BVerfG, 04.05.2011 - 2 BvR 2781/10 - Grundsätzlich ist durch geeignete Maßnahmen der Gerichtsorganisation Sorge dafür zu tragen, dass den Erfordernissen des Beschleunigungsgebots entsprochen werden kann; Zulässigkeit einer Verfassungsbeschwerde gegen die Fortdauer einer Inhaftierung trotz der zwischenzeitlichen Aufhebung des Haftbefehls; Vereinbarkeit von durch den Beschuldigten nicht zu vertretenden, sachlich nicht gerechtfertigten und vermeidbaren Verfahrensverzögerungen mit einer weiteren Aufrechterhaltung der Untersuchungshaft

Bundesverfassungsgericht
Urt. v. 04.05.2011, Az.: 2 BvR 2781/10
Gericht: BVerfG
Entscheidungsform: Urteil
Datum: 04.05.2011
Referenz: JurionRS 2011, 15220
Aktenzeichen: 2 BvR 2781/10
 

Verfahrensgang:

vorgehend:

LG Augsburg - 05.07.2010 - AZ: 10 KLs 506 Js 123453/10

OLG München - 16.11.2010 - AZ: 3 Ws 884/10 H

Fundstellen:

StRR 2011, 320-321

StRR 2011, 246 (red. Leitsatz)

ZAP 2011, 819

ZAP EN-Nr. 532/2011

Verfahrensgegenstand:

Verfahren über die Verfassungsbeschwerde
des Herrn D...
...
gegen

  1. a)

    den Beschluss des Oberlandesgerichts München vom 16. November 2010 - 3 Ws 884/10 H -,

  2. b)

    den Haftbefehl des Landgerichts Augsburg vom 5. Juli 2010 - 10 KLs 506 Js 123453/10 -

In dem Verfahren
...
hat die 2. Kammer des Zweiten Senats des Bundesverfassungsgerichts
durch
die Richter Di Fabio, Gerhardt und
die Richterin Hermanns
am 4. Mai 2011
einstimmig beschlossen:

Tenor:

Der Beschluss des Oberlandesgerichts München vom 16. November 2010 - 3 Ws 884/10 H - verletzt den Beschwerdeführer in seinem Grundrecht aus Artikel 2 Absatz 2 Satz 2 des Grundgesetzes.

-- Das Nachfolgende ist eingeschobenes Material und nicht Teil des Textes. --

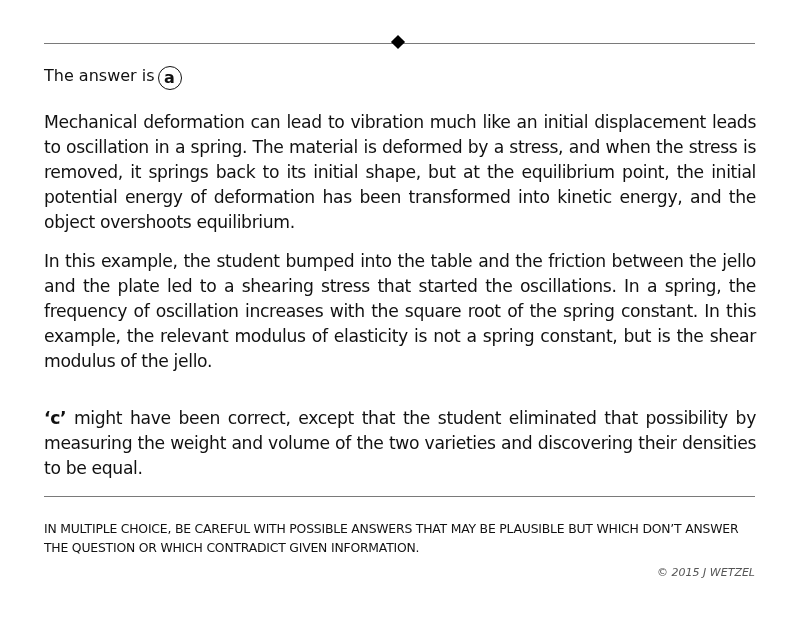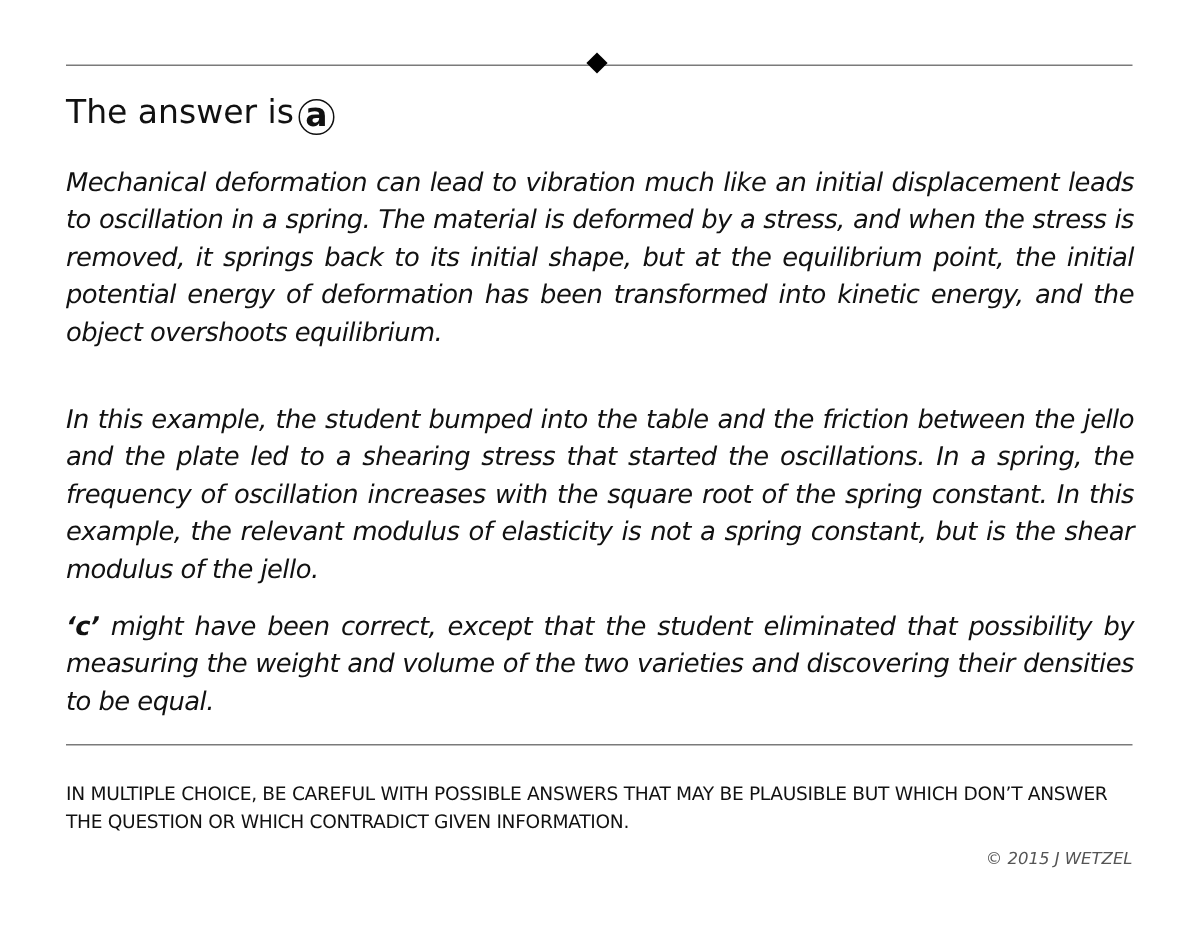--- a/index.html
+++ b/index.html
@@ -8,7 +8,7 @@
   .top-rule { position: absolute; left: 44px; top: 43px; width: 711px; height: 1px; background: #7a7a7a; }
   .diamond { position: absolute; left: 393px; top: 37px; width: 10px; height: 10px; background: #000;
              transform: rotate(45deg); }
-  .answer { position: absolute; left: 44px; top: 64px; font-size: 22px; line-height: 24px; white-space: nowrap; }
+  .answer { position: absolute; left: 44px; top: 64px; font-size: 16px; line-height: 24px; white-space: nowrap; }
   .circle { display: inline-block; width: 22px; height: 22px; border: 1px solid #111; border-radius: 50%;
             text-align: center; line-height: 21px; font-weight: bold; margin-left: 3px; vertical-align: -2px; }
   .para { position: absolute; left: 44px; width: 712px; font-size: 17.2px; line-height: 25px;

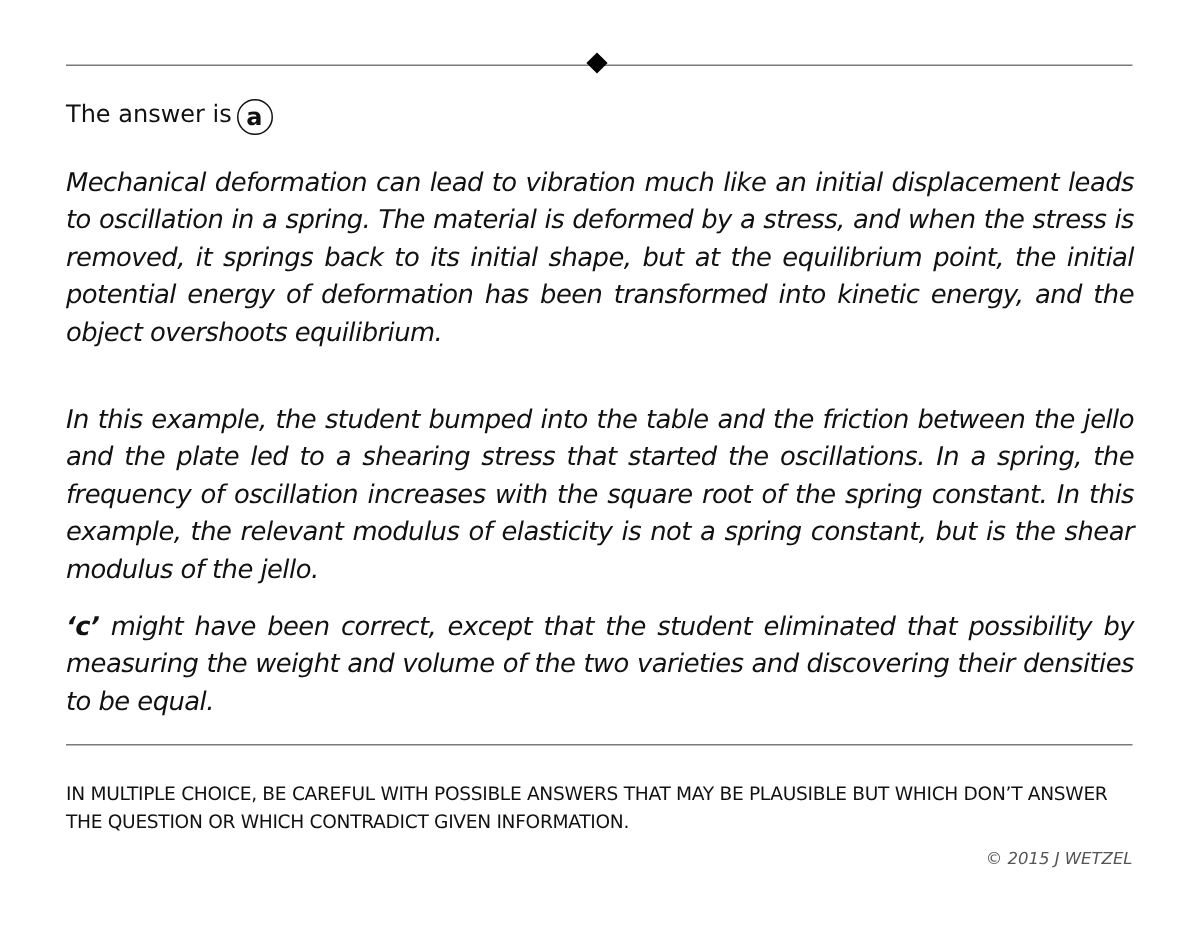--- a/index.html
+++ b/index.html
@@ -13,7 +13,7 @@
             text-align: center; line-height: 21px; font-weight: bold; margin-left: 3px; vertical-align: -2px; }
   .para { position: absolute; left: 44px; width: 712px; font-size: 17.2px; line-height: 25px;
           text-align: justify; letter-spacing: -0.35px; }
-  .para p { margin: 0; font-style: italic; }
+  .para p { margin: 0; }
   .bold { font-weight: bold; }
   .bottom-rule { position: absolute; left: 44px; top: 496px; width: 711px; height: 1px; background: #7a7a7a; }
   .tip { position: absolute; left: 44px; top: 519px; width: 712px; font-size: 12.4px; line-height: 19px;

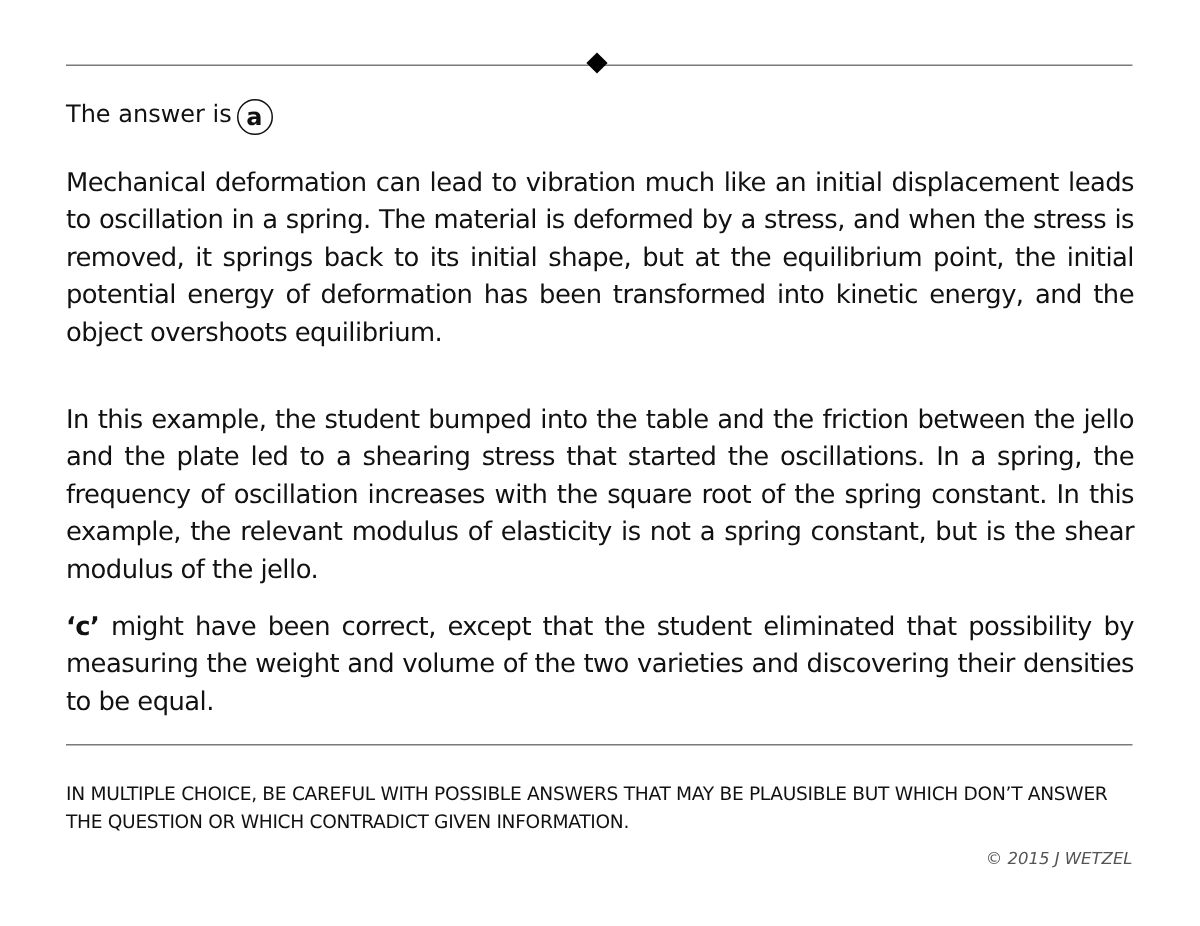--- a/index.html
+++ b/index.html
@@ -34,7 +34,7 @@
   <p>Mechanical deformation can lead to vibration much like an initial displacement leads to oscillation in a spring.  The material is deformed by a stress, and when the stress is removed, it springs back to its initial shape, but at the equilibrium point, the initial potential energy of deformation has been transformed into kinetic energy, and the object overshoots equilibrium.</p>
 </div>
 
-<div class="para" style="top:268px;">
+<div class="para" style="top:249px;">
   <p>In this example, the student bumped into the table and the friction between the jello and the plate led to a shearing stress that started the oscillations.  In a spring, the frequency of oscillation increases with the square root of the spring constant.  In this example, the relevant modulus of elasticity is not a spring constant, but is the shear modulus of the jello.</p>
 </div>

Im Übrigen wird die Verfassungsbeschwerde verworfen.

Der Freistaat Bayern hat dem Beschwerdeführer seine notwendigen Auslagen zu erstatten.

Der Wert des Gegenstandes der anwaltlichen Tätigkeit wird auf 8.000 EUR (in Worten: achttausend Euro) festgesetzt.